Dear Reader,

Faith Naber, our mother and grandmother, wanted to share with us what it was like to grow up in Mount Greenwood during the great depression. Mount Greenwood is a neighborhood on the southwest side of Chicago, Illinois.
She started her book at the beginning of her first memory of THE HOUSE that her parents built. They built it as they could afford it. They never had a mortgage.
Today, the authorities would not permit a family with four children to live in a wall tent on the floor of a house without walls or a roof through a Chicago winter.
In 1924, that is what they did. Faith Naber was four-years-old at the time.
Paul David Robinson
March 6, 2017

Excerpt

7weed – THE NUTTY NABER
I think it may have been because my father dared to be different; or maybe because we children were encouraged to think for ourselves. My parents enjoyed all our innovations. And there were many.
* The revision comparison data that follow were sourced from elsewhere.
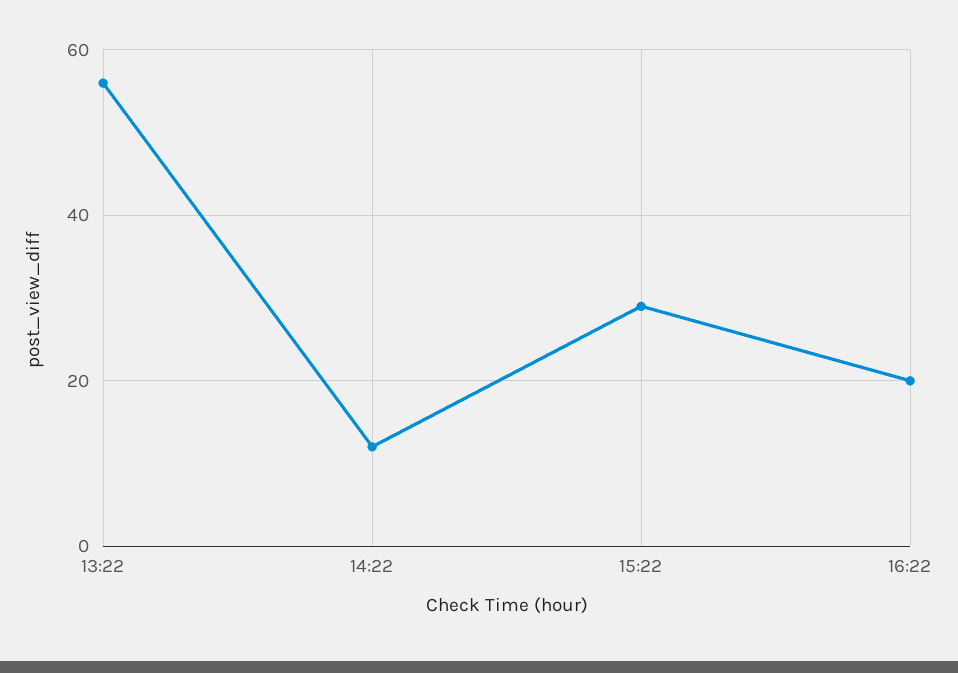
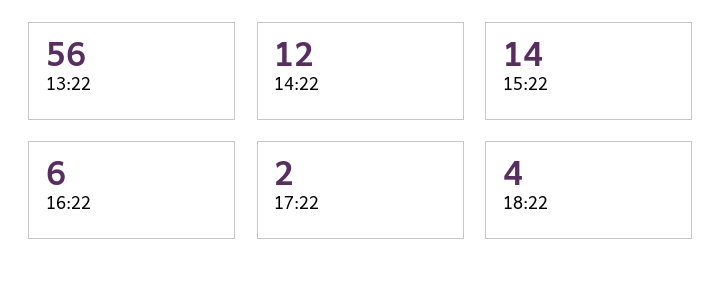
15:22: 30 -> 14
16:22: 20 -> 6
17:22: none -> 2
18:22: none -> 4

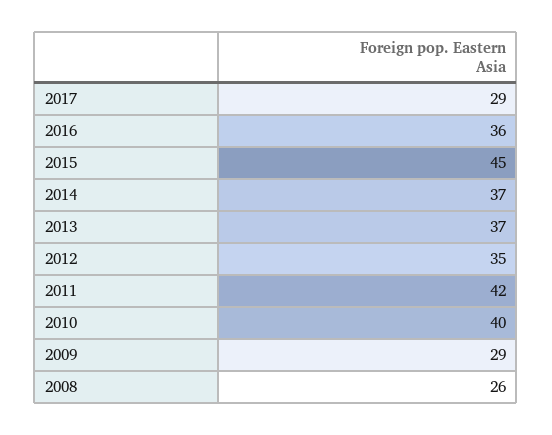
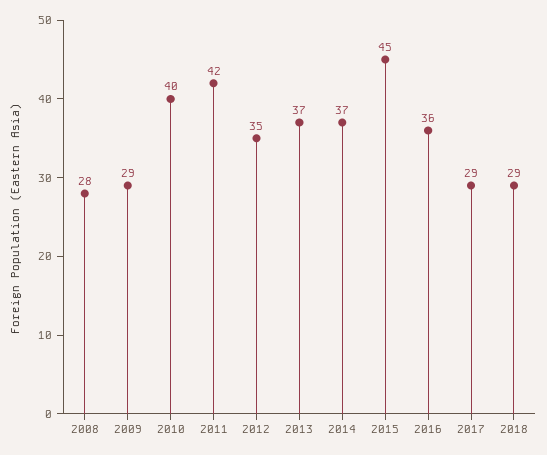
2008: 26 -> 28
2018: none -> 29

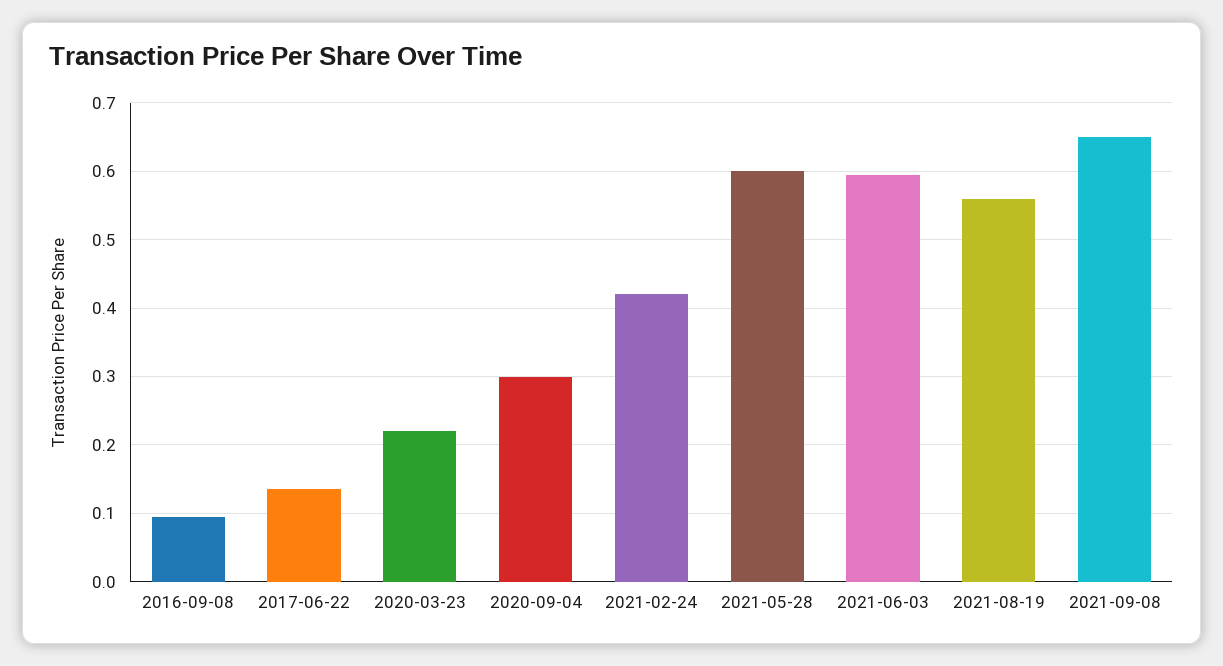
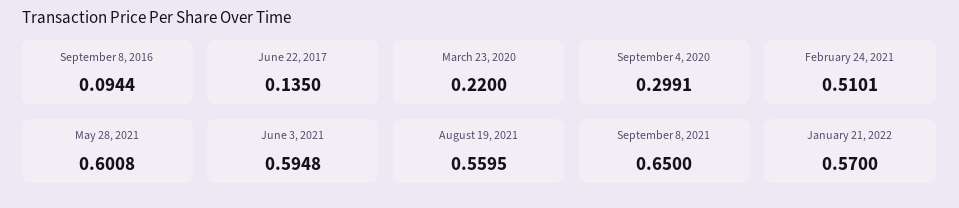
2021-02-24: 0.42 -> 0.5101
January 21, 2022: none -> 0.57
In Kansas where I was born, we lived just off campus. Our home was an old farmhouse, I think. We had a dog that just had had pups. One day my brother Joe who was five years old, rushed into the house, got a large kettle from under the sink, and ran out again. My mother was busy caring for me. When he came back a while later, he was carrying the kettle and brought it to her and said excitedly, “Mother, Mother, we don’t need to buy milk anymore. See, I got three splashes.” Dog milk!
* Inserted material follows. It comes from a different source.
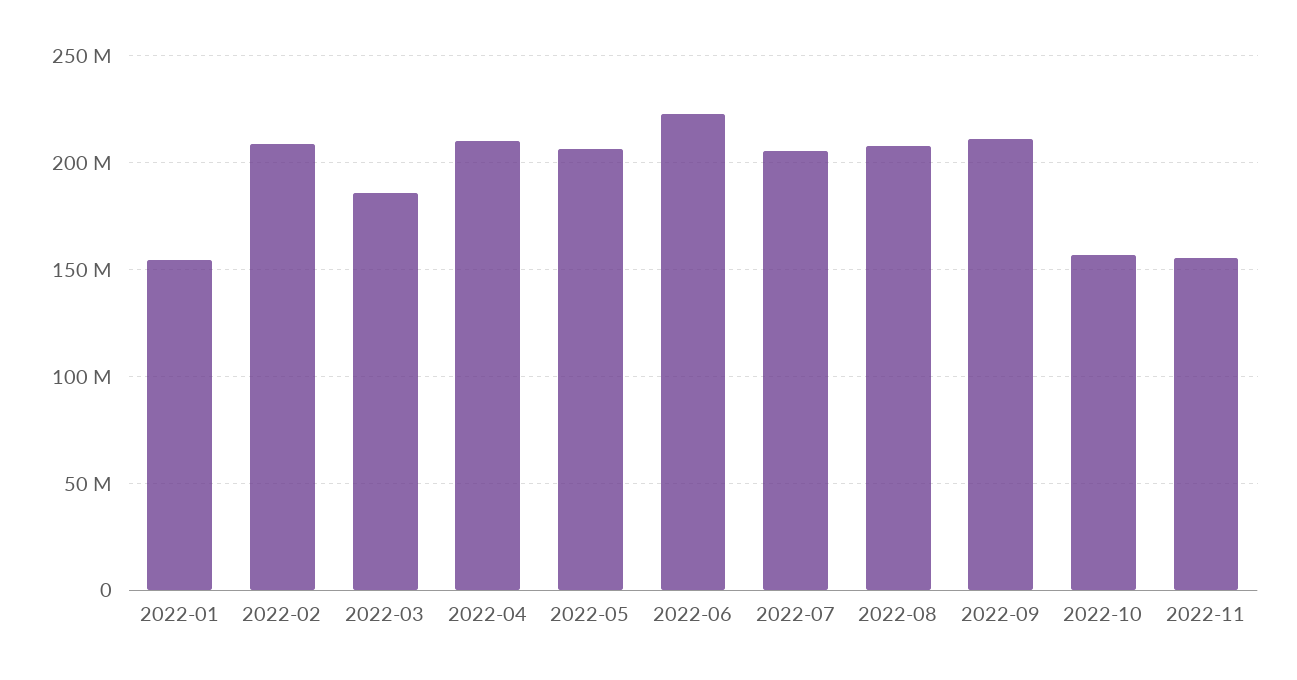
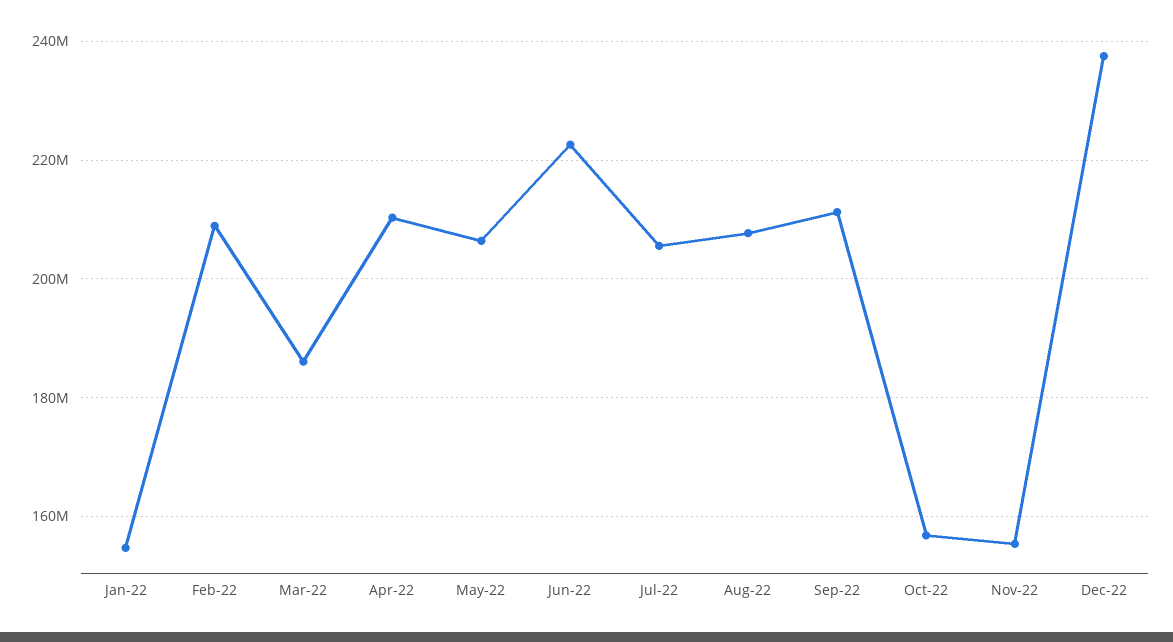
Dec-22: none -> 238000000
Ellenada, who was three and a half years old, and later became just Nada, went off to tell her friends about the new baby. She often visited the college students in their group homes. The big girls enjoyed her visits and since there were no close neighbors with little girls for her to play with, she often spent time with the college girls. They asked her what the baby’s name was and of course she said “Faith.” When she came home she asked, “Is own baby’s name weawee Faith, Hope and Chewy Twees?”
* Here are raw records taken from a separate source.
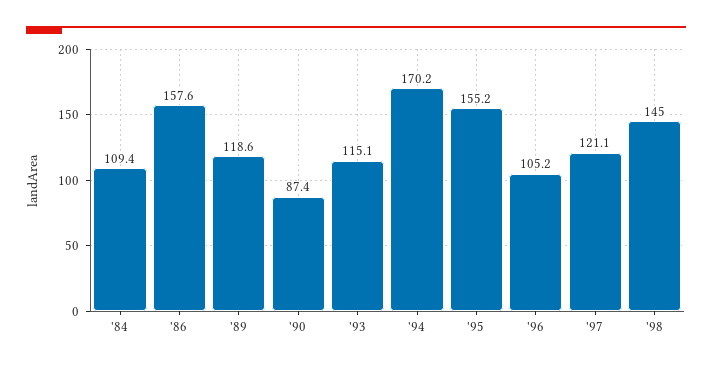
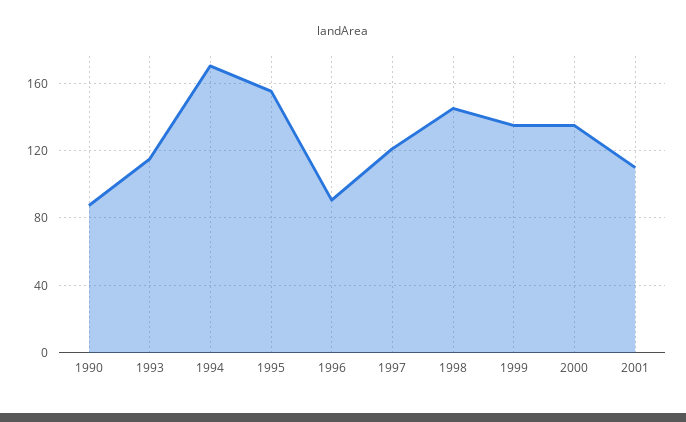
'84: 109.4 -> none
'86: 157.6 -> none
'89: 118.6 -> none
'96: 105.2 -> 90
1999: none -> 135
2000: none -> 135
2001: none -> 110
Now Joe was shy and stayed home near mom, but Nada was a social creature. We lived in Aurora, Illinois when she was five and in kindergarten. The kindergarten was at a Normal school nearby where the family lived. Some of the children had birthday parties and she wanted one.

So she told one little girl she was having a birthday party on Friday. The little girl’s grandmother wrapped up a handkerchief for the little girl to bring and she came to the party. Our dear and innovative mother produced a party
for two on demand.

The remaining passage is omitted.